Mr. Hollinger once owned the Chicago Sun-Times, the Toronto-based National Post, the Daily Telegraph of London and the Jerusalem Post, as well as hundreds of community newspapers. The Toronto, London and Jerusalem papers have been sold and the company name has been changed to Sun-Times Media Group.

Mr. Black is accused of selling off hundreds of community newspapers in the United States and Canada and pocketing payments from the buyers. Prosecutors say Hollinger should have gotten the money paid in return for promises not to compete in markets where the newspapers circulated.

Mr. Black also is charged with billing the shareholders for a two-week trip to the island of Bora Bora and most of a $62,000 birthday party for his wife. Three other former Hollinger executives are on trial as well.

A horde of reporters and camera crews were waiting for Mr. Black when he arrived at the courthouse yesterday. But he slipped past them unnoticed, apparently while they focused on the arrival of his lawyers.
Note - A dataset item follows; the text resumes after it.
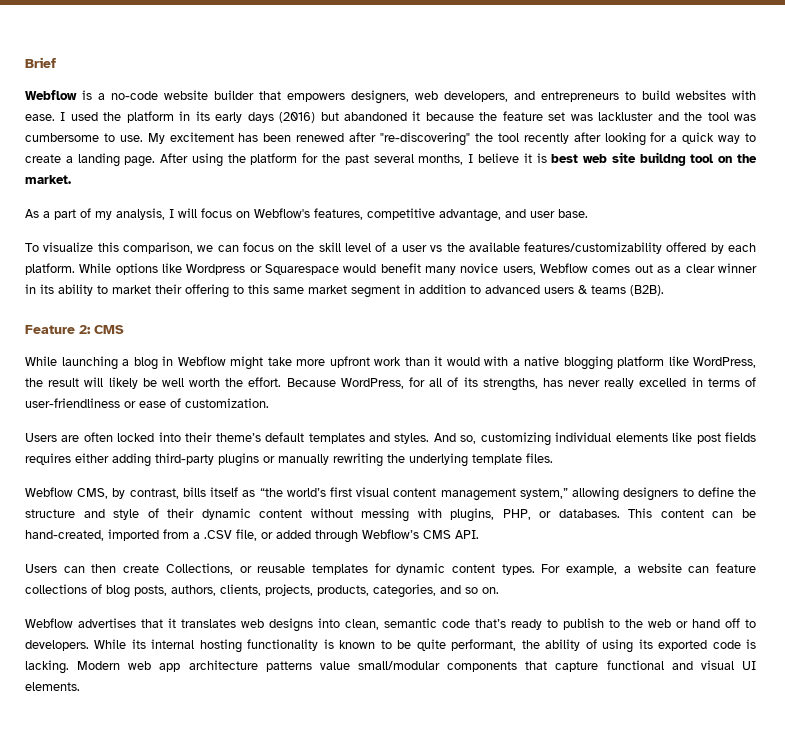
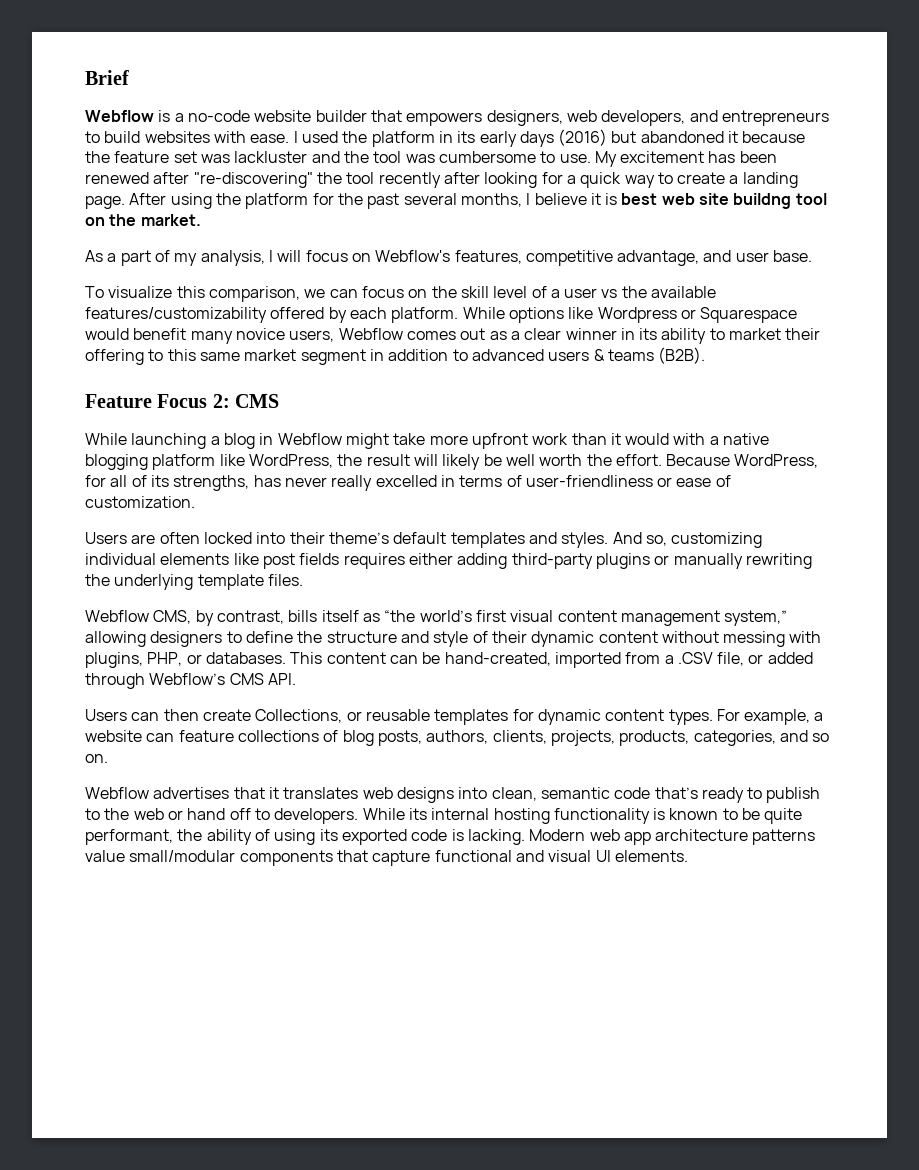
- Feature 2: CMS
+ Feature Focus 2: CMS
The Canadian-born Mr. Black, author of an acclaimed biography of Franklin D. Roosevelt, is known for his outspoken, aristocratic manner that at times verges into what has been described as arrogance and pomposity.
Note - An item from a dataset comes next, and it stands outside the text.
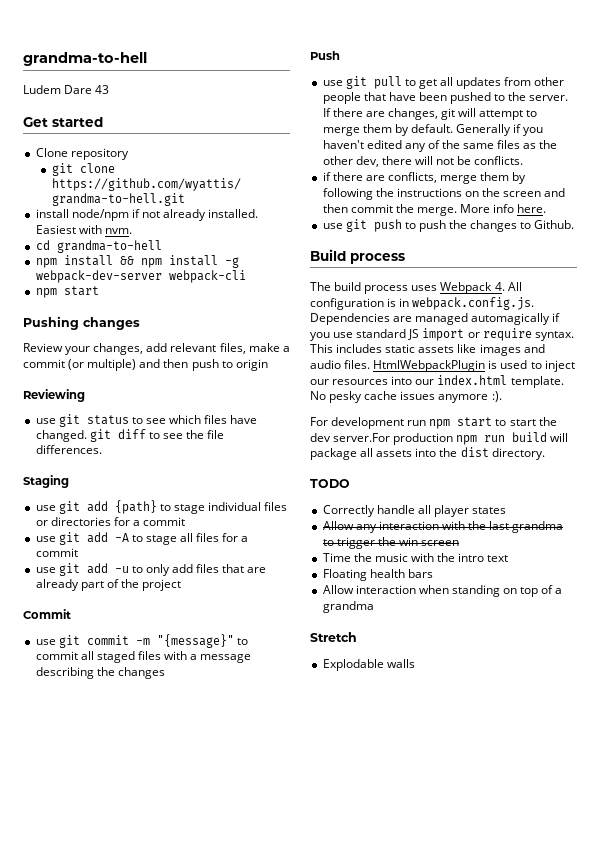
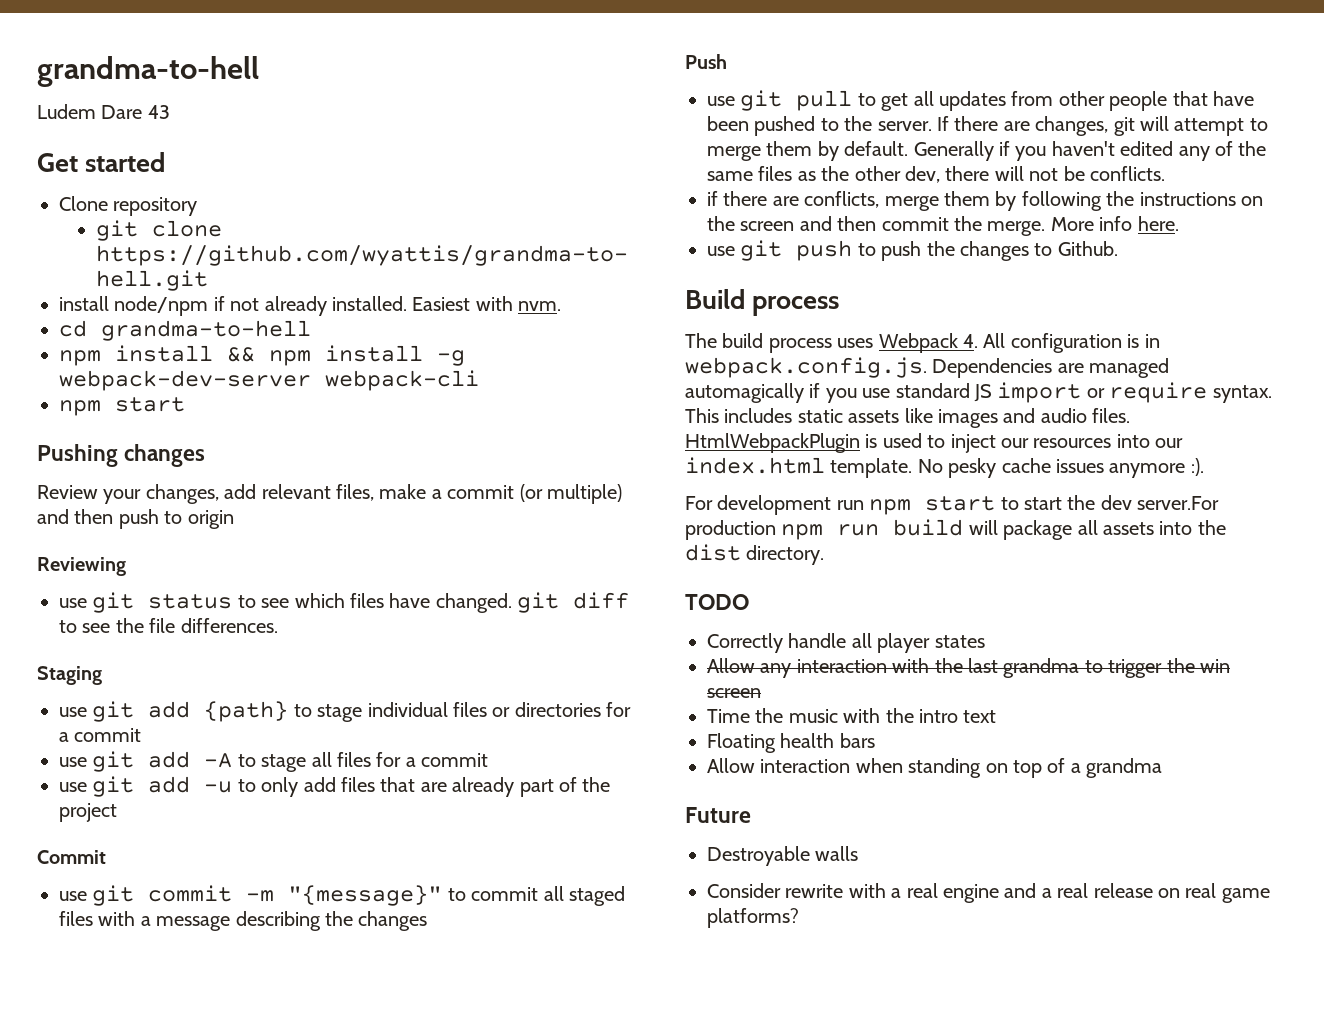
- Stretch
- Explodable walls
+ Future
+ Destroyable walls
+ Consider rewrite with a real engine and a real release on real game platforms?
He gave up his Canadian citizenship to become a full-fledged British baron — Lord Black of Crossharbour — but now wants that citizenship back.

Mr. Black sat calmly at the defense table listening to the questioning. His wife, the conservative writer Barbara Amiel Black, sat in the first row and took notes in a reporter’s notebook.

After the morning session, they had a brown bag lunch with their lawyers in a witness room adjacent to the courtroom rather than brave a media storm in the downstairs lobby.

Legal analysts say his defense team headed by Edward Greenspan of Toronto and Edward M. Genson of Chicago is guaranteed to be looking for upscale jurors with comfortable salaries and lifestyles.

But they found little of that among the prospective jurors who were questioned.

Judge St. Eve repeatedly instructed the prospective jurors that there is nothing illegal about making big money or obtaining better tax treatment.

One woman said there was nothing wrong with making a lot of money.

“If that’s typical for the line of work they’re in — that’s fine,” said the woman who identified herself as a mother of three.

Judge St. Eve reminded a different woman that she had said on her pretrial questionnaire that people who receive large amounts of money “may have been paid off for some kind of misconduct.”

The judge asked several prospective jurors if they would hold it against the defendants if they “heard that these defendants received tens of millions of dollars.”

“Making a lot of money is not an element of any crime in itself,” Judge St. Eve said. Most prospective jurors said they could be fair.

Prosecutors estimate the trial could take three to four months. If convicted, Mr. Black could face as much as 101 years behind bars, although Judge St. Eve will decide the sentence and could give him much less.

The judge, a former federal prosecutor, said she hopes to have a jury sworn in by the end of the day today with opening statements Monday.

One prospective juror was asked whether she had read anything about the case in the newspaper and said she had seen an article in the Chicago Sun-Times saying that Judge St. Eve “ran a tight ship” in her courtroom.

“A tight ship is a good thing, isn’t it?” Judge St. Eve said.